Des poursuites pour avoir voulu en savoir plus sur la corruption en Espagne

(Les liens renvoient à des pages en espagnol ou anglais)

Après cinq ans de bataille judiciaire, l'ONG Access Info Europe, à laquelle collabore l'auteure de ce billet, a été condamnée au versement de 3000 Euros par un jugement prononcé par la Cour Suprême, qui lui dénie le droit de savoir ce que fait l'Espagne pour lutter contre la corruption.

Cet organisme européen basé à Madrid se bat pour veiller au respect des lois sur la transparence en Europe ainsi que pour la défense du droit à accéder à l'information au niveau mondial afin qu'il soit reconnu commme un droit fondamental.

Le 14 juin 2007, un membre du comité directeur d'Access Info a sollicité une information du Ministère de Justice espagnol, l'interrogeant sur les mesures prises par le gouvernement en application de la Convention de l'ONU contre la corruption.
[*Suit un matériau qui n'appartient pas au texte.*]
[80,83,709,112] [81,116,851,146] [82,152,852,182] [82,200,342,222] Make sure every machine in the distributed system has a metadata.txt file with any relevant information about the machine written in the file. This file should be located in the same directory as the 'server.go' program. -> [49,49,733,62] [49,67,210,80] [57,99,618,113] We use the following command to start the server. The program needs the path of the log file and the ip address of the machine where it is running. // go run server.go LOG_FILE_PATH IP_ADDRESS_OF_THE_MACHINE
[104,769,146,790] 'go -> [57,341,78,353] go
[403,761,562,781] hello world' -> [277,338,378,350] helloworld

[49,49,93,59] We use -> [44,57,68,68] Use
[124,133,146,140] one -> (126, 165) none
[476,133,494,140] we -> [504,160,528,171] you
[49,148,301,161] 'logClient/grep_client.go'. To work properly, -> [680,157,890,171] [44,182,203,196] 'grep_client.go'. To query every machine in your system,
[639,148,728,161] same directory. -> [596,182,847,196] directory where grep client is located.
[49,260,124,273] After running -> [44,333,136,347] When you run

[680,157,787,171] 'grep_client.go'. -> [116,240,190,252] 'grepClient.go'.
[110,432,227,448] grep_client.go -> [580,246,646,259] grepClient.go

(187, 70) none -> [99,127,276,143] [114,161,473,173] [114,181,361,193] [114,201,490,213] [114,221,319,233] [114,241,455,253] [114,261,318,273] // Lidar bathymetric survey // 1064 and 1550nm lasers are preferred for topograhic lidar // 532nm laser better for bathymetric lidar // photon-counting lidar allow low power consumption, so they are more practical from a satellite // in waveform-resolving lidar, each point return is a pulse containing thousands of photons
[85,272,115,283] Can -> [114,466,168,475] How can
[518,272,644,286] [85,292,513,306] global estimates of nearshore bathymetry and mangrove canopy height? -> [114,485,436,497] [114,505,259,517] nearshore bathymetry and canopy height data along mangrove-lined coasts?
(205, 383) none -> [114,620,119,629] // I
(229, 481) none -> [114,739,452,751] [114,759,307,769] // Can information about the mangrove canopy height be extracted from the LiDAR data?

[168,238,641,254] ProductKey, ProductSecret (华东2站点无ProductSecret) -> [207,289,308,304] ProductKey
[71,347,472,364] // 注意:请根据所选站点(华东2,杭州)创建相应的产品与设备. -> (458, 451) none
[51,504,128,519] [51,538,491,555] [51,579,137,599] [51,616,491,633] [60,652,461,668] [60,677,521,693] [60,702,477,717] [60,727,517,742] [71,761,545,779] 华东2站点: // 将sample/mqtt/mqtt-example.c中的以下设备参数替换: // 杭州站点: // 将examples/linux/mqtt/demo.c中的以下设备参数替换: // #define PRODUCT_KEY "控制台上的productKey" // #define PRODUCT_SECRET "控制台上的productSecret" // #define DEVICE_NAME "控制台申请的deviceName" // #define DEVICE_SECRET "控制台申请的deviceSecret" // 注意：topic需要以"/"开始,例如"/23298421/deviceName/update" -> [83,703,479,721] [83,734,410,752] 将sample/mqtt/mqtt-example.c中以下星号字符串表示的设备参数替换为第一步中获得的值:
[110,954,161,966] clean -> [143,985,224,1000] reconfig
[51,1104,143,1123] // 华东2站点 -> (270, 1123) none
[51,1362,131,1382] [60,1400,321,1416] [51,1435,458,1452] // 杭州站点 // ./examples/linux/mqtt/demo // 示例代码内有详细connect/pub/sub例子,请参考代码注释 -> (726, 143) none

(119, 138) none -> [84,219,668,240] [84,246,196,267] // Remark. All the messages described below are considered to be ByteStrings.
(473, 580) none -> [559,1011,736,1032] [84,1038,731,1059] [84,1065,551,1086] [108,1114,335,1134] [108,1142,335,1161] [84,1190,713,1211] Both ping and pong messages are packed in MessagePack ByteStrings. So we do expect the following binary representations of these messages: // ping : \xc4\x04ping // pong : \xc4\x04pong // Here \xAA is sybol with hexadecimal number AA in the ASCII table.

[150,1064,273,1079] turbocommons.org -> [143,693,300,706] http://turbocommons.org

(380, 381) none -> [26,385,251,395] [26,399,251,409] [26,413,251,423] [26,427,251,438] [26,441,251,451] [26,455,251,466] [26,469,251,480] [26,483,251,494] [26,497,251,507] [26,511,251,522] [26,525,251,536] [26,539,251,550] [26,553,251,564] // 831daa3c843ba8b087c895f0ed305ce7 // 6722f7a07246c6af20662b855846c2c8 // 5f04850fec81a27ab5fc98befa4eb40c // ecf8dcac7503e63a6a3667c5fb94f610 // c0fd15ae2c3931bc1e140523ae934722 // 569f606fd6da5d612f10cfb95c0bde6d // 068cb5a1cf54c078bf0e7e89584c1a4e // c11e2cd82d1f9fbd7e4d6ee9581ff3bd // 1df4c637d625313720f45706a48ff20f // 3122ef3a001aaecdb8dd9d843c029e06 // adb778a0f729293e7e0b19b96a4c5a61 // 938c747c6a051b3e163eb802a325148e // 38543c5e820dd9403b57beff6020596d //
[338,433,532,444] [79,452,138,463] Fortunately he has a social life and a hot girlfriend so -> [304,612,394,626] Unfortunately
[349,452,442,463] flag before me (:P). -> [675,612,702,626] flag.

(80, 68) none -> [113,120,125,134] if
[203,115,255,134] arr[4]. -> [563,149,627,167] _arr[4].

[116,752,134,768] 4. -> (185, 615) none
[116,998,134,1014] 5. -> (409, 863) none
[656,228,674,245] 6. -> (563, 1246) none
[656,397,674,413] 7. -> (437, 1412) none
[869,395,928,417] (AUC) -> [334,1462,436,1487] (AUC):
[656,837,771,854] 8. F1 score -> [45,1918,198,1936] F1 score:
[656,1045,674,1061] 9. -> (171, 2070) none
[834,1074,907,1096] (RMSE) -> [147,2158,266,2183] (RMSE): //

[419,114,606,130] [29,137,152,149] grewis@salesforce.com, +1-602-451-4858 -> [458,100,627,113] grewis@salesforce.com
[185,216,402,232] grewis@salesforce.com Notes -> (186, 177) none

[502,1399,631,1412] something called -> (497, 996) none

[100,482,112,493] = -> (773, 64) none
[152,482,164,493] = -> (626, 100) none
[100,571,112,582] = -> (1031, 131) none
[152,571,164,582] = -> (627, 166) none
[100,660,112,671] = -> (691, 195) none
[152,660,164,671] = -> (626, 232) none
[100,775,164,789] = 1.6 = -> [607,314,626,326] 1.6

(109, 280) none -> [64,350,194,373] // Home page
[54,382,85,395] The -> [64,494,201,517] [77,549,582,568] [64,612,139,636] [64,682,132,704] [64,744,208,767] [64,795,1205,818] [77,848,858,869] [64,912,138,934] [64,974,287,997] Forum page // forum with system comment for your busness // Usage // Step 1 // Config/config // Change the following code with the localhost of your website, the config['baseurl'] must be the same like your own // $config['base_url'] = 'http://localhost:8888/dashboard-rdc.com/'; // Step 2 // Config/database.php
L'information a été démentie et l'affaire est passée entre les mains de la justice jusqu'à l'épuisement des voies juridiques en mai 2012. La Cour Suprême espagnole a estimé que cette demande d'information sur les mesures anti-corruption n'était pour l'ONG qu'un prétexte pour demander des explications au gouvernement – une fonction dévolue au Parlement – et qu'elle serait par conséquent condamnée à une amende de 3000 Euros.

Photo de la campagne montrant les membres d'Access Info prenant connaissance du verdict

La dernière option pour l'organisation est de porter l'affaire devant la Cour Européenne des Droits de l'Homme, ce qui pourrait faire traîner l'affaire plusieurs années. Afin de pouvoir faire face aux frais de justice imposés par la Cour Suprême, l’ONG vient de lancer une campagne de collecte des fonds nécessaires au paiement de l'amende. Les membres de l'organisation précisent que les soutiens de toute nature sont les bienvenus, qu'ils soient financiers ou permettent de diffuser l'information, en considérant qu'il s'agit d'une cause juste : soutenir la lutte pour la transparence en Espagne.

La campagne a reçu de nombreux appuis sur Twitter, le réseau dans lequel un grand nombre de personnalités politiques, d'organisations de la société civile, de journalistes et de citoyens attachés à la cause de la transparence ont contribué à la diffusion de la pétition de soutien. Access Info a récolté plus de 800 Euros dès le premier jour de la campagne. Si la somme récoltée dépasse le montant fixé, l'excédent sera affecté à d'autres litiges.

Le montant à payer et, au fond, la Cour Suprême espagnole (site Web d'Access Info)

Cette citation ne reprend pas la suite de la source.